Will Cameron use the Lib Dems' opposition to scupper the broadcasters' debate proposals?

For more on the debates and the run-up to the general election, follow our new site: May2015.com.  

The four major broadcasters – BBC, ITV, Sky and Channel 4 – have grouped together and offered the political parties three debates.

They have offered a 2/3/4 format. One debate, to be co-produced by Sky and Channel 4 and hosted by Jeremy Paxman, would feature just David Cameron and Ed Miliband. It would be the debate for “who could become prime minister”.

A second would include Nick Clegg, in a repeat of the format from 2010, when the leaders of Labour, the Tories and Lib Dems met in three debates. This would be broadcast on the BBC and hosted by David Dimbleby, in his 51st and final year of election coverage.

The final, and likely most enthralling, debate would include Nigel Farage. It would be chaired by ITV’s Julie Etchingham.

The offer follows a joint proposal in May by the Guardian, Telegraph and YouTube for an online debate that could be carried on any media outlet.

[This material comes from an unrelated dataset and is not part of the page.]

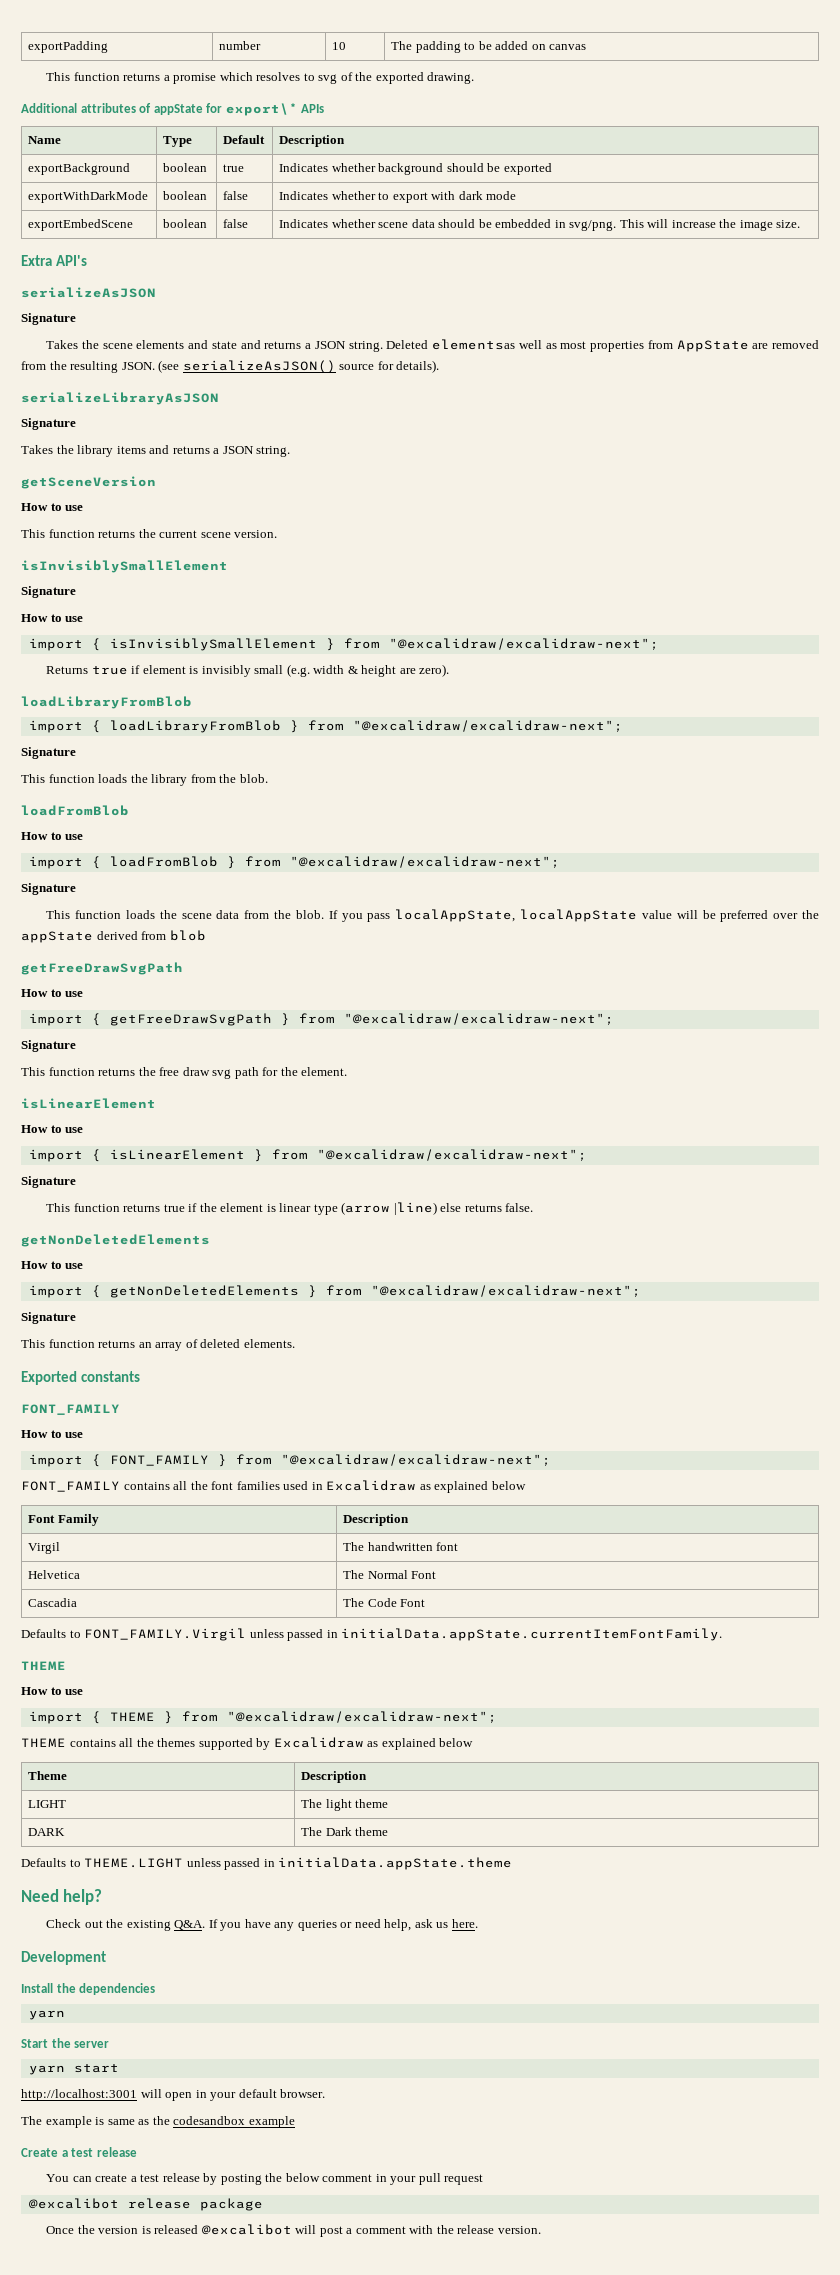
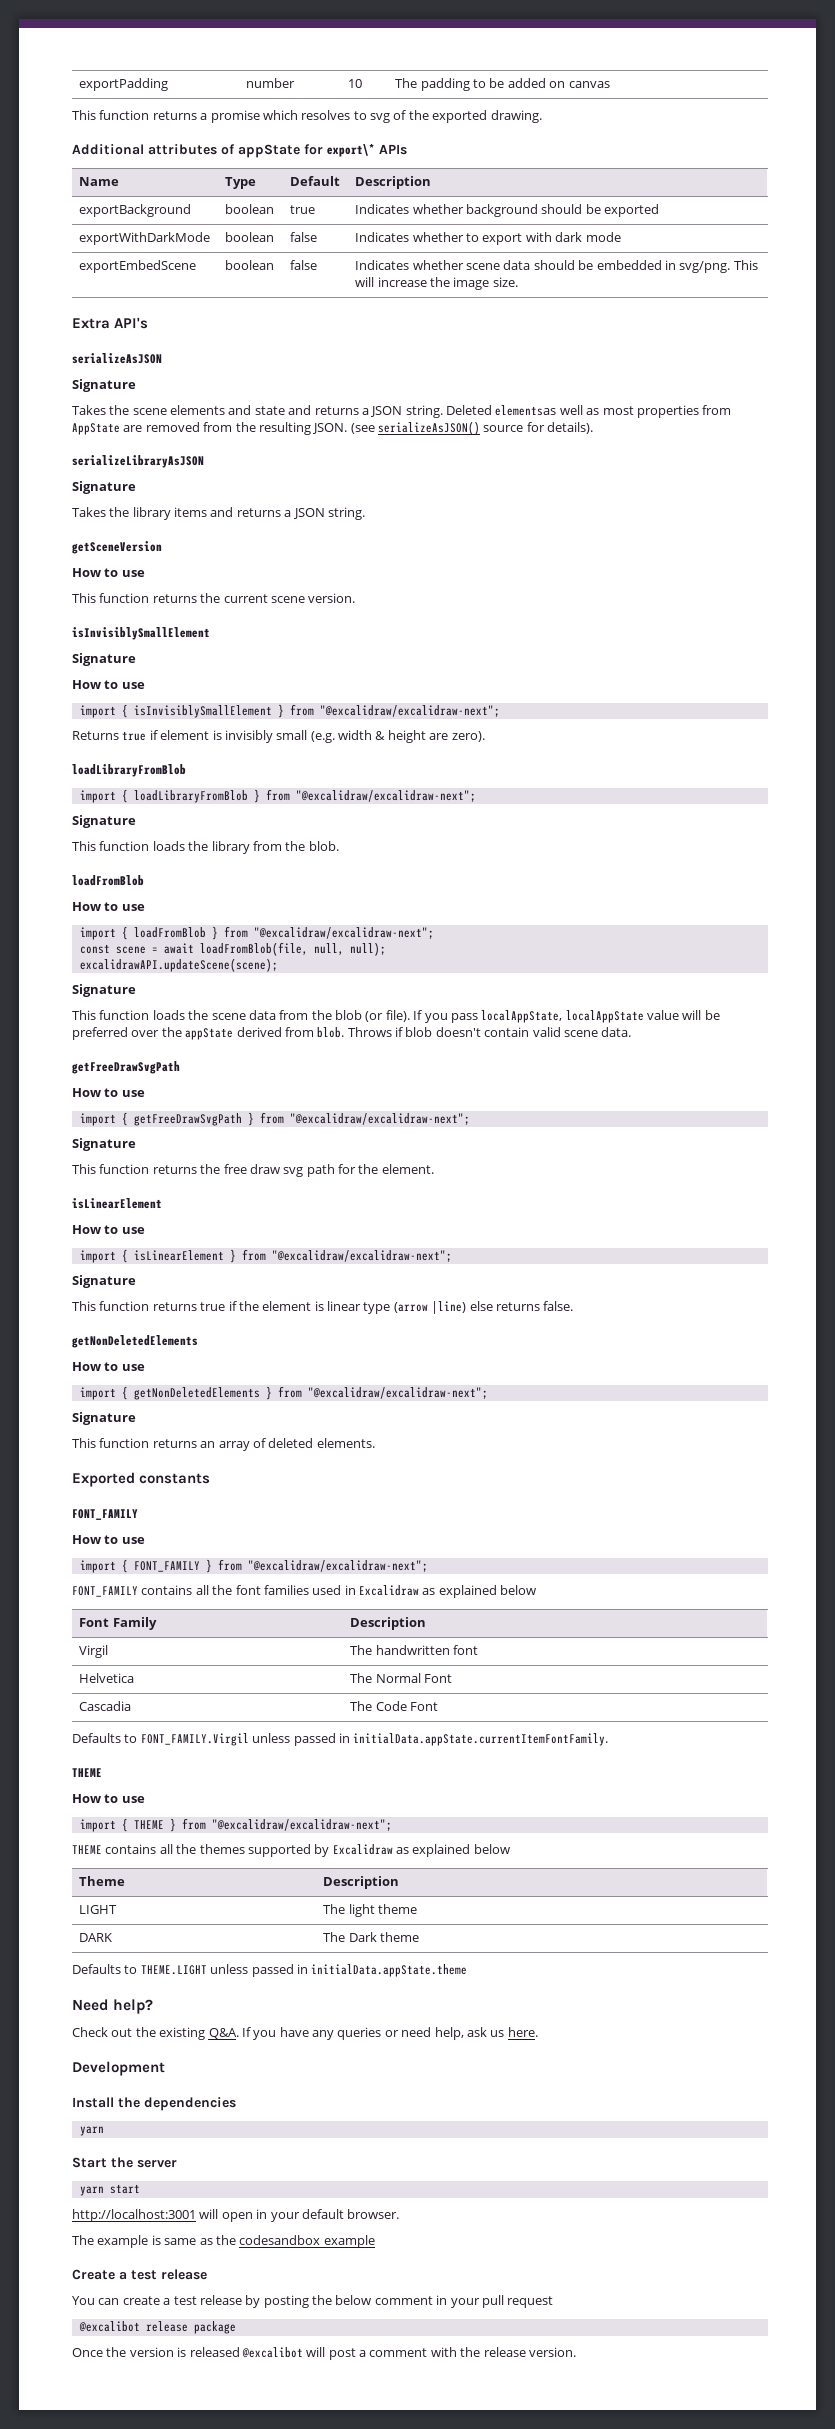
(560, 862) none -> [79,942,386,956] [79,958,278,972] // const scene = await loadFromBlob(file, null, null); // excalidrawAPI.updateScene(scene);
[295,910,324,919] blob. -> [335,1010,410,1022] blob (or file).
[169,930,206,941] blob -> [317,1027,632,1038] blob. Throws if blob doesn't contain valid scene data.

The Lib Dems took 28 minutes to reject the proposals, arguing that Nick Clegg should be included in the “prime minister’s” debate, despite his party polling in the single digits and likely to be around 300 seats short of a majority in May 2015.

Nigel Farage provisionally accepted the terms, tweeting that the “Decision is better than it could have been”. But argued that “If [the] political landscape continues to change we would expect and ask for inclusion in a 2nd debate”.

The main party leaders are yet to react to the proposals, but many pundits think Cameron is willing to let the plans collapse. He has reportedly been advised by his chief strategist, Lynton Crosby, to avoid any debates.

He may be helped by the complaints of the Green party, who think their leader Natalie Bennett should be included in the four-party debate.

They may yet be invited, but they are many reasons why they shouldn't be. People point to the polls, and suggest the Greens are as popular as the Lib Dems, but they aren’t. The Lib Dems are polling at around eight per cent, and have between eight and ten per cent throughout the year. The Greens are far more consistently at around five per cent.

For every two Green voters there are three Lib Dem supporters.

Perhaps more importantly, the party has one MP who they may lose, while the Lib Dems are still likely to have around 20-25 after May 2015. Finally, the Lib Dems are in government and are partly responsible for the Coalition. The Greens have almost no legislative history.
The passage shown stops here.